Рано утром Кузьму Авдоновича разбудили незнакомые голоса, доносящиеся с улицы. Он приподнимается на кровати и глядит в окно. Видит во дворе участкового милиционера и рядом с ним двоих оперуполномоченных в синих лампасах и яловых сапогах с высокими голенищами. Растерянная Катерина испуганно прижимается к дверному косяку хлева. Катц торопливо одевается, путаясь в штанинах, и выскакивает во двор.
– Ну, что, хозяйка, сама покажешь, где краденое зерно прячешь, – говорит участковый, – или искать будем?
– Так я же вам уже показала, что получила на трудодни, – чуть не плачет Катерина, – сами же видели восемь мешков.
– Видели, а где еще два спрятала?
– Так нет.
– А если найдем?
Начинается обыск. Ищут в коровнике, ковыряя палками в яслях для сена. Мычит испуганно корова, тычась рогами в стойло. Переходят в курятник, оттуда кудахча, выскакивают всполошенные куры. Лезут на чердак, ворошат сеновал, переворачивают все вверх дном в сенях, гремя крышками сундуков. Ничего не обнаружив, снова выходят во двор.
– А это что? – участковый показывает на небольшой стог сена под грушей.
– Се-е-е-но…, – еле шевелит побледневшими губами Катерина.
– Вижу, что сено. А что ж не убрали на сеновал?
– Не успели…
– Вот сейчас и поглядим, – ширяет в стог острой палкой оперуполномоченный. Из стога сыплется зерно. – Ну, и что теперь скажешь? Чего молчишь?
– Это я спрятал, – вырывается у Катца, – украл и спрятал.
– Кто такой? – хмурится человек в лампасах.
– Учитель. Здесь стою на квартире.
– Фамилия. Имя.
– Кузьма Авдонович Катц.
– Жид, что ли? Ну, собирайся, с нами поедешь…
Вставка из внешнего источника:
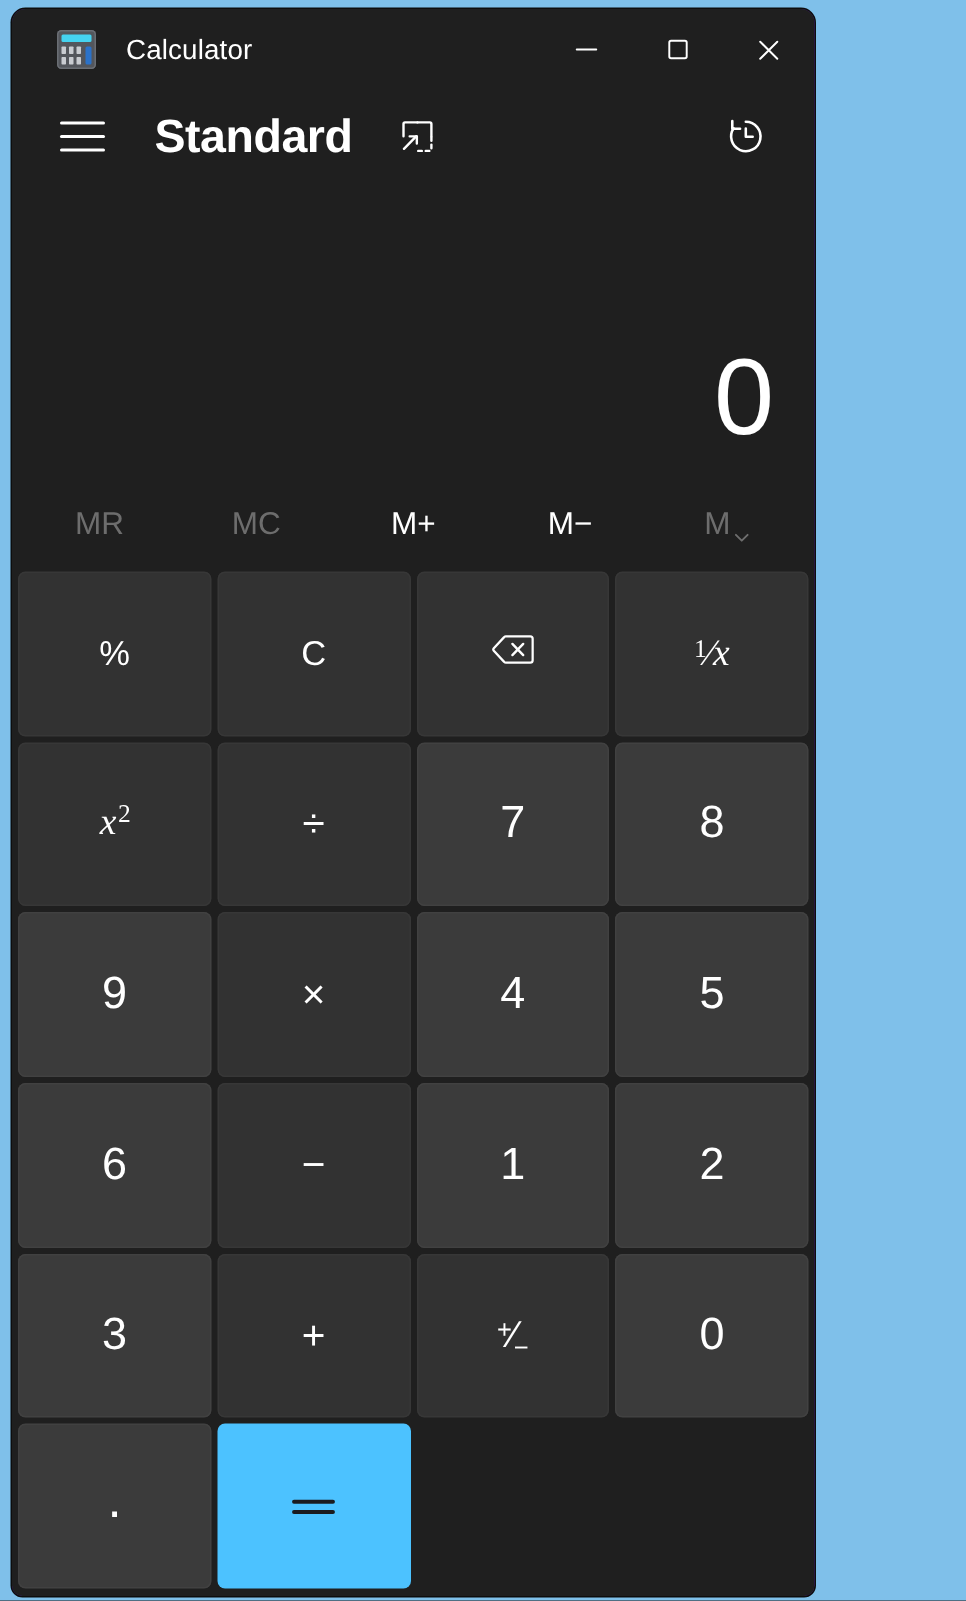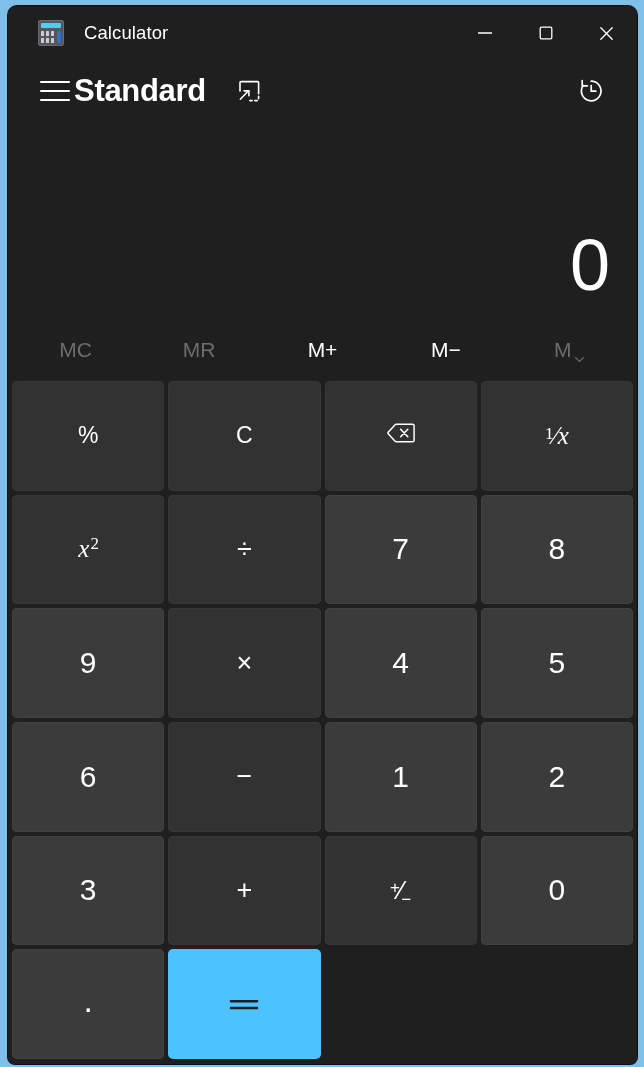--- a/index.html
+++ b/index.html
@@ -13,21 +13,21 @@
     background: #7fc0ea;
     font-family: "Liberation Sans", sans-serif;
     -webkit-font-smoothing: antialiased;
   }
 
   
   #window {
     position: absolute;
     left: 8px;
     top: 6px;
-    width: 629px;
+    width: 535px;
     height: 1058px;
     background: #4c1d95;
     border-radius: 9px 9px 7px 7px;
     overflow: hidden;
     box-shadow: 0 0 0 1px #0d0d0d;
     display: flex;
     flex-direction: column;
   }
 
   
@@ -121,20 +121,21 @@
     flex: 0 0 34px;
   }
   #hamburger span {
     display: block;
     height: 2px;
     width: 30px;
     background: #ffffff;
     border-radius: 1px;
   }
   #mode-title {
+    margin-left: 29px;
     font-size: 31px;
     font-weight: bold;
     color: #ffffff;
     letter-spacing: -0.3px;
     white-space: nowrap;
   }
   #keep-on-top {
     margin-left: 25px;
     width: 36px;
     height: 36px;
@@ -363,24 +364,24 @@
     </div>
   </div>
 
   <div id="display-area">
     <div id="expression"></div>
     <div id="result">0</div>
   </div>
 
   <div id="memory-row">
     <div class="mem-btn disabled">
+      <span>MR</span>
+    </div>
+    <div class="mem-btn disabled">
       <span>MC</span>
-    </div>
-    <div class="mem-btn disabled">
-      <span>MR</span>
     </div>
     <div class="mem-btn">
       <span>M+</span>
     </div>
     <div class="mem-btn">
       <span>M−</span>
     </div>
     <div class="mem-btn disabled">
       <span>M</span>
       <span class="mem-chevron">

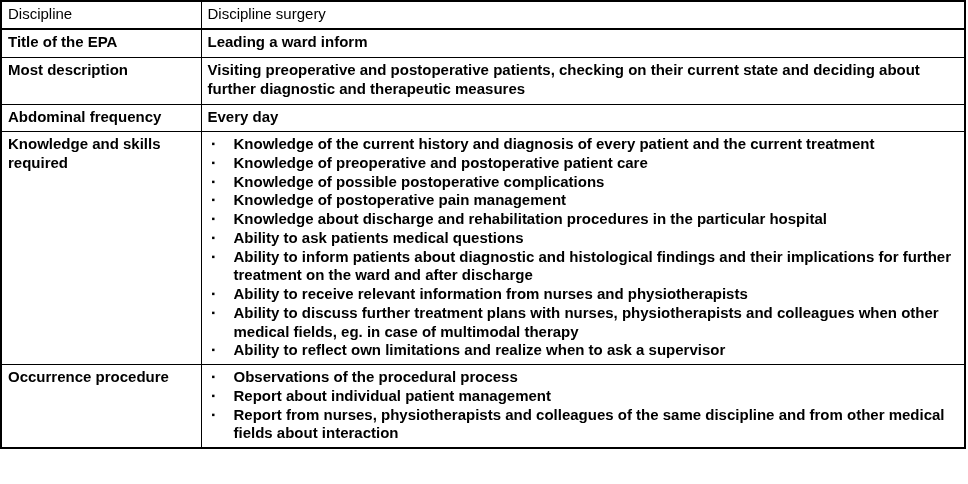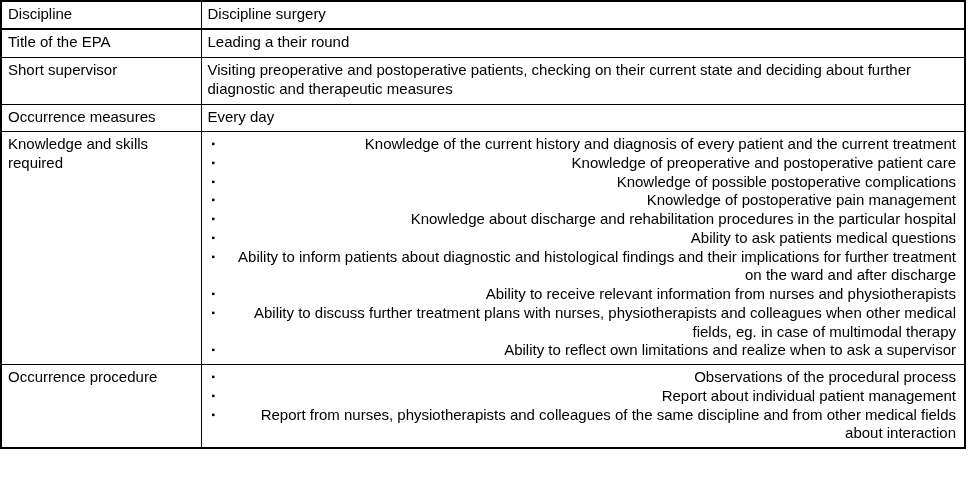--- a/index.html
+++ b/index.html
@@ -19,21 +19,21 @@
     table-layout: fixed;
     font-size: 15px;
     line-height: 1.25;
   }
   table.epa col.c-label { width: 200px; }
   table.epa th, table.epa td {
     border: 1px solid #000000;
     vertical-align: top;
     padding: 3px 8px 4px 6px;
     text-align: left;
-    font-weight: normal;
+    font-weight: bold;
     overflow: hidden;
   }
   table.epa tr.header-row th {
     font-weight: normal;
     border-bottom: 2px solid #000000;
     height: 19px;
   }
   td.h-title   { height: 20px; }
   td.h-short   { height: 39px; }
   td.h-occur   { height: 19px; }
@@ -51,21 +51,20 @@
     align-items: flex-start;
   }
   ul.bullets .bmark {
     flex: 0 0 22px;
     font-size: 10px;
     line-height: 18.5px;
     padding-left: 2px;
   }
   ul.bullets .btext {
     flex: 1 1 auto;
-    text-align: right;
   }
 </style>
 </head>
 <body>
 
 <table class="epa">
   <colgroup>
     <col class="c-label">
     <col class="c-value">
   </colgroup>
@@ -78,36 +77,36 @@
     <th>
       <span>Discipline surgery</span>
     </th>
   </tr>
 
   <tr>
     <td class="h-title">
       <span>Title of the EPA</span>
     </td>
     <td class="h-title">
-      <span>Leading a their round</span>
+      <span>Leading a ward inform</span>
     </td>
   </tr>
 
   <tr>
     <td class="h-short">
-      <span>Short supervisor</span>
+      <span>Most description</span>
     </td>
     <td class="h-short">
       <span>Visiting preoperative and postoperative patients, checking on their current state and deciding about further diagnostic and therapeutic measures</span>
     </td>
   </tr>
 
   <tr>
     <td class="h-occur">
-      <span>Occurrence measures</span>
+      <span>Abdominal frequency</span>
     </td>
     <td class="h-occur">
       <span>Every day</span>
     </td>
   </tr>
 
 
   <tr>
     <td class="h-knows">
       <span>Knowledge and skills required</span>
Катц вытаскивает из-под кровати свой старый чемодан. Извлекает из него стопку аккуратно сложенного белья и перекладывает в портфель. Со дна достает кипу бумаг, несколько секунд смотрит на них в нерешительности, потом идет в хатыну и бросает бумаги в печку.
– Зачем? – Катерина сидит около печи, опустив голову и бессильно сложив на коленях руки.